Mabel Lake is a lake located in southern Interior British Columbia, Canada, that is fed by and drained by the Shuswap River. It is located southeast of Shuswap Lake, northeast of Okanagan Lake, and west of the Monashee Mountains, and is popular for camping and fishing. The area around the lake is mountainous and sparsely populated.

The lake is oriented roughly north to south, and is approximately 35 km long. The Shuswap River flows out of Sugar Lake into the southern end of Mabel Lake, and issues westward from the middle part of the lake into Mara Lake. Despite being part of the Shuswap Lake drainage basin, it is included in the North Okanagan municipal administrative region.

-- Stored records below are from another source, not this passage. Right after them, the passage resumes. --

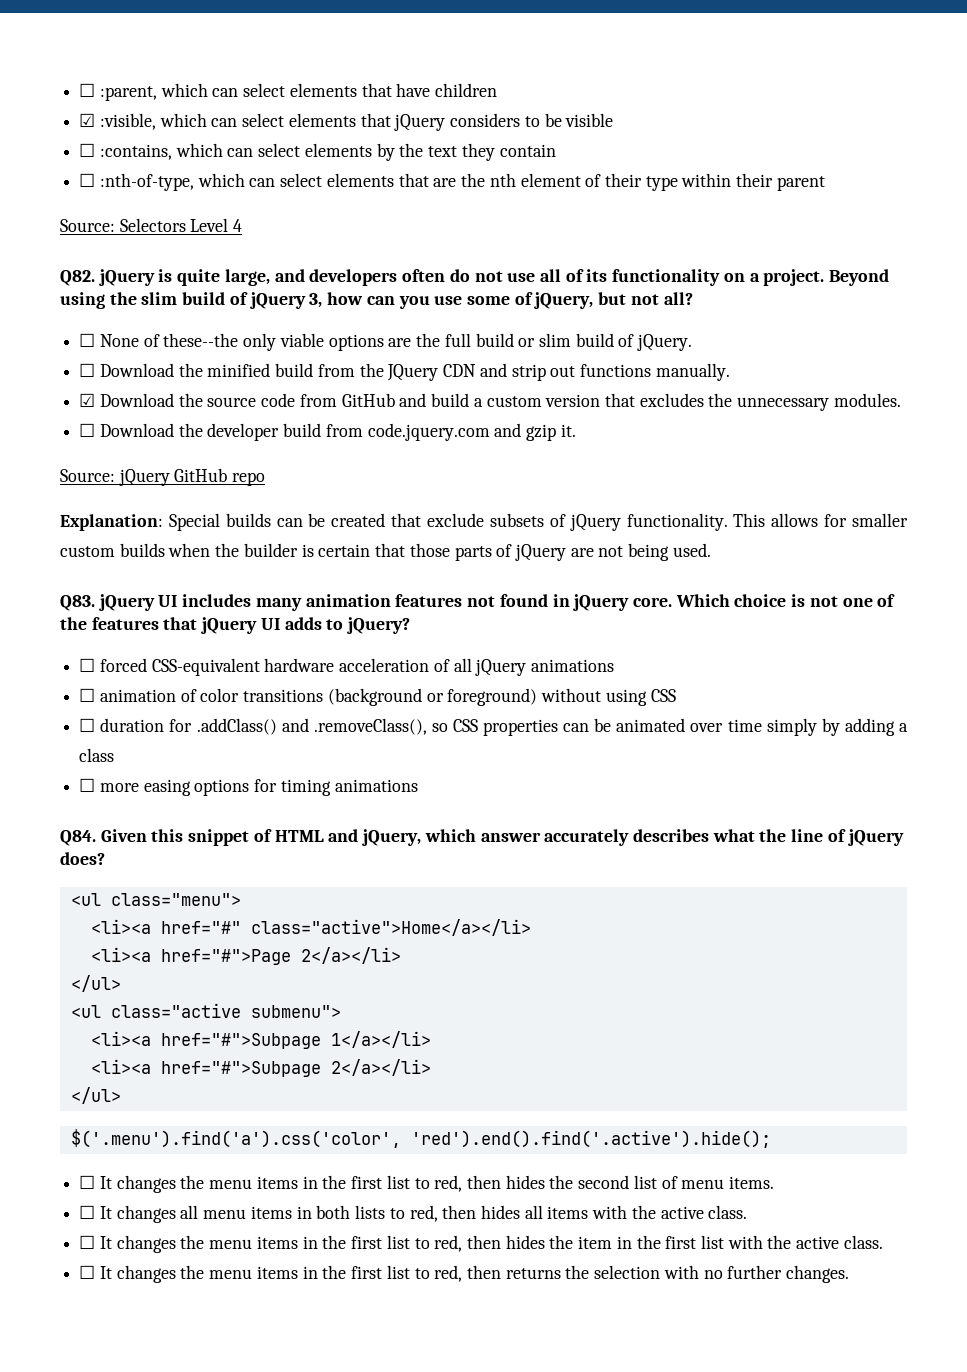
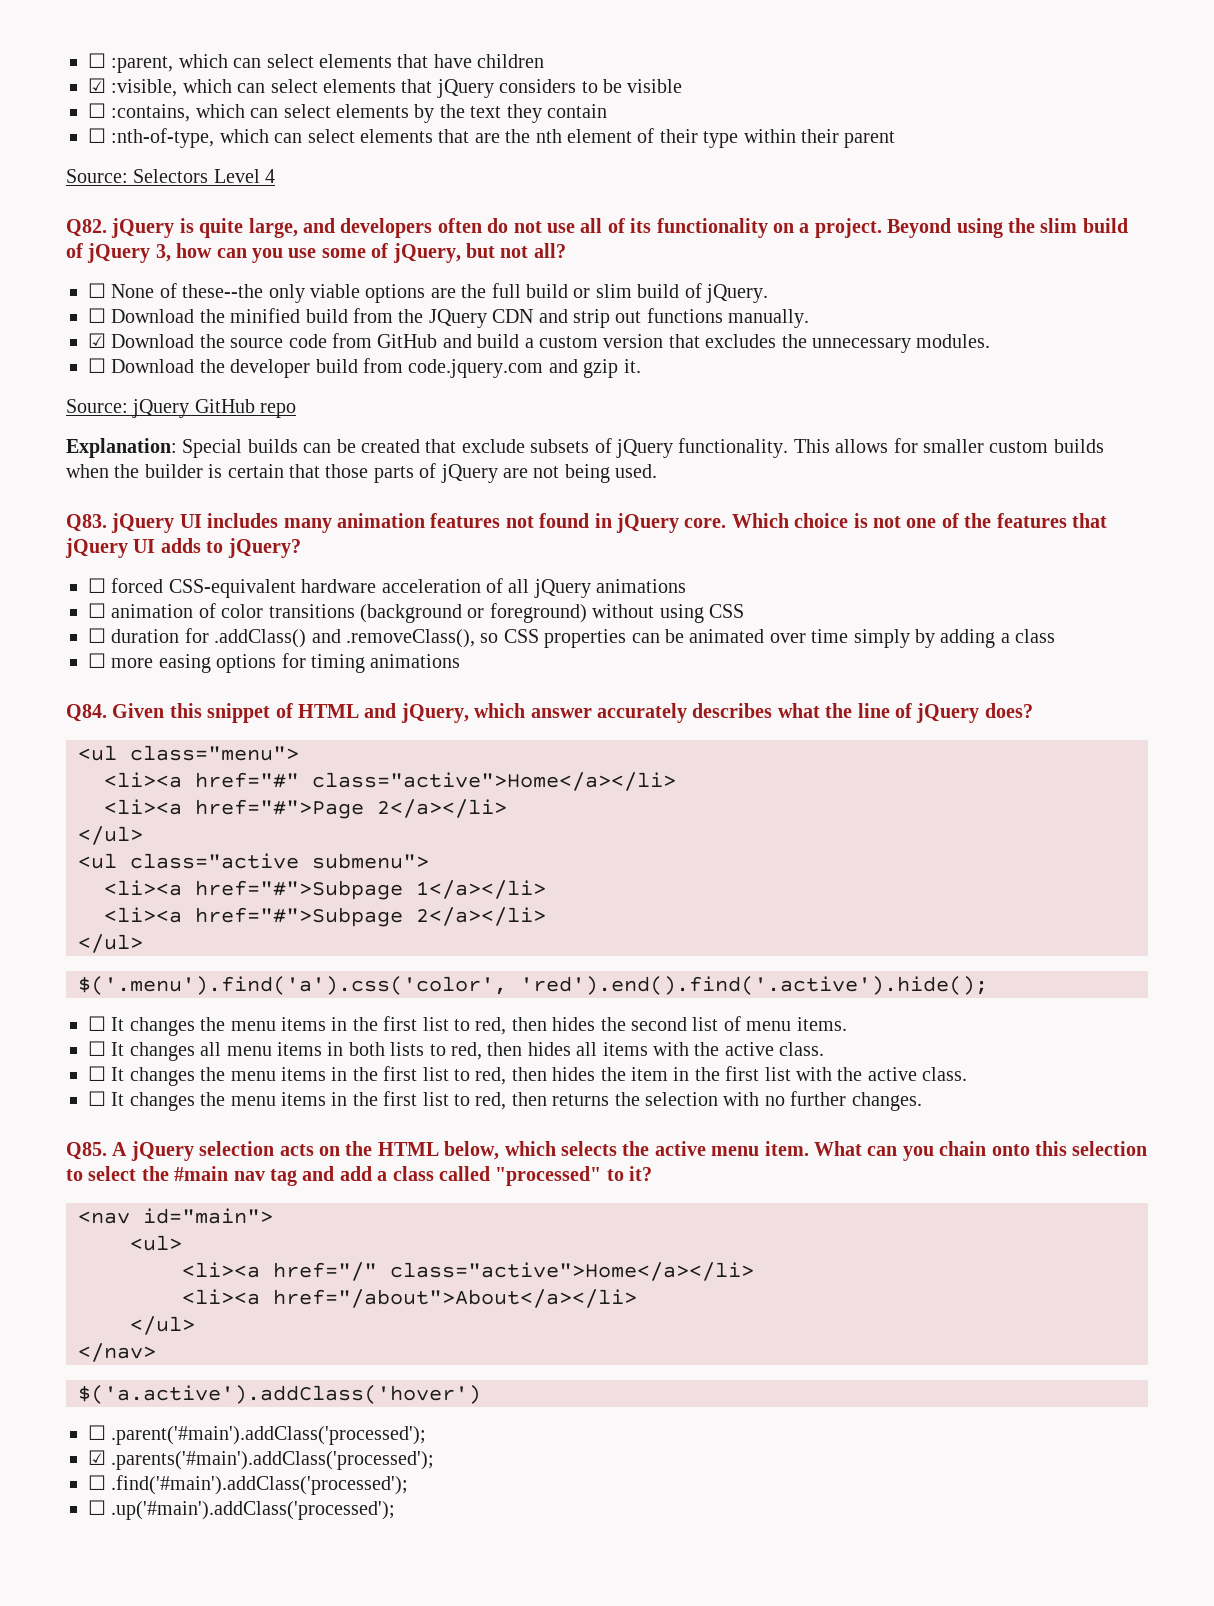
+ Q85. A jQuery selection acts on the HTML below, which selects the active menu item. What can you chain onto this selection to select the #main nav tag and add a class called "processed" to it?
+ <nav id="main">
+ <ul>
+ <li><a href="/" class="active">Home</a></li>
+ <li><a href="/about">About</a></li>
+ </ul>
+ </nav>
+ $('a.active').addClass('hover')
+ ☐ .parent('#main').addClass('processed');
+ ☑ .parents('#main').addClass('processed');
+ ☐ .find('#main').addClass('processed');
+ ☐ .up('#main').addClass('processed');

Mabel Lake Provincial Park is situated on the southeastern shore of the lake, about 35 kilometers from the village of Lumby on Lumby-Mabel Lake Road. The road is paved and passes by Shuswap Falls Recreation Area.

Skookumchuck Rapids Provincial Park is on the Shuswap River immediately to the west. The main access road is the Enderby-Mabel Lake Road which runs east from Enderby. The nearest town at the north outlet of the lake is Kingfisher.

The lake has many types of fish, the most popular being salmon and rainbow trout.